Il y a des chanteurs qui abordent l’épreuve de récital avec d’infinies précautions, qui cherchent à s’économiser, en commençant par des pièces faciles, pour se laisser le temps de se chauffer la voix en douceur. Rien de tel avec Cyrille Dubois, qui donne tout, tout de suite, et jusqu’au bout ! Pour être jeune encore, le ténor français n’est plus une révélation que ceux auxquels son parcours sans faute aurait échappé, depuis son passage par l’Atelier lyrique de l’Opéra de Paris, et même bien avant, puisqu’il chantait déjà à 7 ans dans la maîtrise de sa région natale, comme en témoigne notamment l’enregistrement de 1918 L’homme qui titubait dans la guerre, d’Isabelle Aboulker où il était l’un des solistes.
Originaire de la région de Caen, Cyrille Dubois chante avec ses tripes et balaye instantanément les objections de ceux pour qui la mélodie française doit être susurrée avec le minimum d’investissement personnel, déclamée plutôt que chantée. Dès les premières minutes du programme, on comprend qu’on va en prendre plein l’estomac. Donné une première fois à Venise, au Palazzetto Bru Zane, le 27 novembre dernier, ce concert s’ouvre avec les superbes Quatre odelettes de Joseph-Guy Ropartz, compositeur encore trop négligé, malgré les efforts du label Tympani, notamment. Publiées en 1913, elles précèdent de bien peu la Première Guerre mondiale qui sert de fil conducteur, puisque le choix des partitions a été fait en relation avec l’exposition « Vu du front » au Musée de l’Armée. Tout le génie de Ropartz se révèle dans cette mise en musique de poèmes d’Henri de Régnier, qui exige un interprète doté de solides moyens vocaux, et qui ne ménage pas non plus le pianiste. Heureusement, le ténor peut compter sur la complicité qui l’unit au brillant pianiste Tristan Raës, avec qui il forme depuis quelques années le duo Contraste.
La « Lettre du front » de Pierre Vellones s’impose naturellement dans ce programme, mais sa simplicité – sans doute voulue étant donné la réputation de novateur audacieux du compositeur – lui confère la naïveté d’une chanson. On revient à des mélodies plus ambitieuses avec les trois pièces de Jacques de La Presle, dont Stéphanie d’Oustrac a récemment gravé plusieurs pages. Mais si la mezzo avait opté pour des pages guillerettes écrites vers 1912, le ténor choisit des mélodies composées pendant le conflit, voire après, comme l’extraordinaire mise en musique du célèbre poème de Charles Péguy, « Heureux ceux qui sont morts » (1920). La Presle parvient à trouver une gravité qui correspond à merveille à celle du texte et se tire avec brio de la périlleuse citation de La Marseillaise qui traverse les derniers instants de cette impressionnante mélodie.

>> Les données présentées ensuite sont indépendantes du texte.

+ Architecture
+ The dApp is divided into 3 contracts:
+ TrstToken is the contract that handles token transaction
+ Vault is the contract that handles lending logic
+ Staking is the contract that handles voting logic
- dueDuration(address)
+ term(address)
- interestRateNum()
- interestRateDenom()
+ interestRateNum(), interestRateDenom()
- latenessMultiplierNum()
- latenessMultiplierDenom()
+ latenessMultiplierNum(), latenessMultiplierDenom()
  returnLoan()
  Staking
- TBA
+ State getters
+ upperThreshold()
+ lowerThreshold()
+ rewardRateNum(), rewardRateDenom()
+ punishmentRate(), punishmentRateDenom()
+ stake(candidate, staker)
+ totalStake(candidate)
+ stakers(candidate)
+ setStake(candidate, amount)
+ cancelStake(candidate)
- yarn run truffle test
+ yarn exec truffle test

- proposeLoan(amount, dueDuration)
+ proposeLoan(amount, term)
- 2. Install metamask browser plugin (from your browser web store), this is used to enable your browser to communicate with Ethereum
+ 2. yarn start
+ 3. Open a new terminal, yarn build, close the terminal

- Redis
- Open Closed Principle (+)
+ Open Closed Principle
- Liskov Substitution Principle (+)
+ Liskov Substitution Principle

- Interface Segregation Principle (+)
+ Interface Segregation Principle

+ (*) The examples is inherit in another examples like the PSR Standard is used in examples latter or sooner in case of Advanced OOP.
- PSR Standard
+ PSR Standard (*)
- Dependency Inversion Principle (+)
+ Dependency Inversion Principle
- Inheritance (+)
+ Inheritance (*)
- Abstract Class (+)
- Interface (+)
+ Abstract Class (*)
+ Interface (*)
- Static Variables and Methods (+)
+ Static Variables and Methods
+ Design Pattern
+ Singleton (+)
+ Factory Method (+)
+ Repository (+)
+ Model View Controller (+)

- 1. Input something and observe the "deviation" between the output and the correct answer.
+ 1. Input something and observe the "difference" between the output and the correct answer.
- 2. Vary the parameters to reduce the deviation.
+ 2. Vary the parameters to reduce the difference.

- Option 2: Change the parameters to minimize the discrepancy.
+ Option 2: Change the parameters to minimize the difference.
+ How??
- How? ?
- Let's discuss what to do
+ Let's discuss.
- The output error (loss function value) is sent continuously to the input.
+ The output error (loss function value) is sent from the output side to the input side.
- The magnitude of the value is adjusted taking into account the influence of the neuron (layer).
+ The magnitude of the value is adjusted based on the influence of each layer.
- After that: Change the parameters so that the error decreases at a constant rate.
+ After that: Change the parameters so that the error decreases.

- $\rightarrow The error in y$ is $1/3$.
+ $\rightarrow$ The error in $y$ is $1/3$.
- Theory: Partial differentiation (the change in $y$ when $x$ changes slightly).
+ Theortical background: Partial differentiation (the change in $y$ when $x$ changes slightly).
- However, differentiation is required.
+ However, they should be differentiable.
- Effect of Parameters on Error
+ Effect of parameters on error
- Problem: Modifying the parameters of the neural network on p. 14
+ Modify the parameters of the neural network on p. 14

Après une pièce pour piano seul, Le Glas, seul fragment retrouvé d’un vaste Poème des cloches funèbres entrepris par Louis Vierne en 1916, et un entracte, Cyrille Dubois triomphe de l’épreuve que sont les Sept Petites Images du Japon de Georges Migot, partition éblouissante au japonisme subtil (1917), qui exige une parfaite maîtrise des extrêmes de la tessiture de ténor ; si tout ce qu’a composé Migot est dans cette veine, voilà encore un compositeur qui gagnerait à être redécouvert. En conclusion de programme, Lili Boulanger ferait presque figure de personnalité musicale reconnue et établie, en comparaison : le même Cyrille Dubois avait déjà donné l’intégralité du cycle Clairières dans le ciel en novembre 2013 à l’amphi Bastille, cycle dont Stéphanie d’Oustrac a retenu trois pièces dans le disque évoqué plus haut. Le ténor est désormais chez lui dans ce recueil qui commence dans une relative bonne humeur avant de sombrer peu à peu dans le désespoir, avec au piano des audaces frisant l’atonalité, des martèlements debussystes, une exploitation obstinée de l’accord de Tristan dans la mélodie « Si tout ceci n’est qu’un pauvre rêve » (admirable Tristan Raës au piano, une fois de plus). Là encore, Cyrille Dubois se donne à fond dans l’interprétation des pages grandioses inspirées par les textes de Francis Jammes.
Chaleureusement applaudi, le ténor offre deux bis : une seconde mélodie de Pierre Vellones, amusante par son hostilité envers les « planqués » mais guère plus passionnante que la première sur le plan musical, et le bien connu « Soupir » de Duparc, qui prolonge l’atmosphère mélancolique créée par Lili Boulanger. Après ça, si Cyrille Dubois n’est pas nommé Révélation lyrique de l’année, c’est à désespérer des Victoires de la musique.